Anika interviews Liliana in a "pod" in the Wildernest

Anika Derby interviews Liliana Heide at the Edible Insect Banquet, part of Adult Swim: Sustainability Sideshow (3/6/15), held at Madison Children’s Museum to benefit the museum and Sustain Dane.

At the recent Adult Swim: Sustainability Sideshow, Wisconsin State Journal reporter Samara Kalk Derby arranged to attend the event so that she could interview Chef David Heide of Liliana’s about his work on the Edible Insect Banquet. That dinner, with multiple seatings, has become the centerpiece of the annual benefit event.  Afterward, Samara wrote a great “Around Town” piece called Insects, They’re What’s for Dinner Now.

Now, technically, we don’t allow kids at Adult Swim events. This is the time we clear the museum for the adults to play while enjoying a few adult beverages, if they choose. But Samara needed to bring her 9-year-old daughter, Anika. And Chef Dave brought his 8-year-old daughter, Liliana (namesake of the family restaurant), to help prepare and serve. Liliana was clearly there to work, sporting a smart chef’s coat. We gave Anika a press badge, just like her mom’s, to make it clear she was there in an official capacity.

It was pretty clear what needed to happen next. While Samara interviewed Chef Dave, Anika interviewed Liliana. That interview follows.


Interview with Liliana Heide

By Anika Kalk Derby, exclusive for the Madison Children’s Museum blog

I interviewed 8-year-old Liliana at the Edible Insect Banquet held at the Madison Children’s Museum.

Liliana had mixed feelings about coming, wondering if her Dad, Dave Heide, who was asked to cook food for the banquet was going to prepare whole bugs. But Liliana informed me that the crickets were in a powder. “I think that eating insects is a lot better of an idea than eating regular meat because if you think about it, a bug actually only needs a little bit of food to keep it alive while a cow needs to drink a bathtub of water a day to keep it alive and edible.”

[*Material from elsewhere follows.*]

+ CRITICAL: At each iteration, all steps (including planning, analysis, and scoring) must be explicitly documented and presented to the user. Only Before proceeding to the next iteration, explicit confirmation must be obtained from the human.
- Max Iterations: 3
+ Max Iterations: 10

Liliana told me “I say this because less goes to waste when eating insects and cows are so big and only a little bit of it is used when making meat products, plus there are only so many cows.”

Well, there are a lot of cows in Wisconsin.

So overall I thought that Liliana showed a lot of knowledge about the topic and was open minded to the idea of insects being a new food option.

Anika Kalk Derby is the daughter of Samara Kalk Derby and Jamie Derby. She is a fourth-grader at Lowell Elementary School on Madison’s East Side who enjoys rock climbing, skateboarding, swimming, biking, basketball, Z104, playing piano, drawing and learning Hebrew.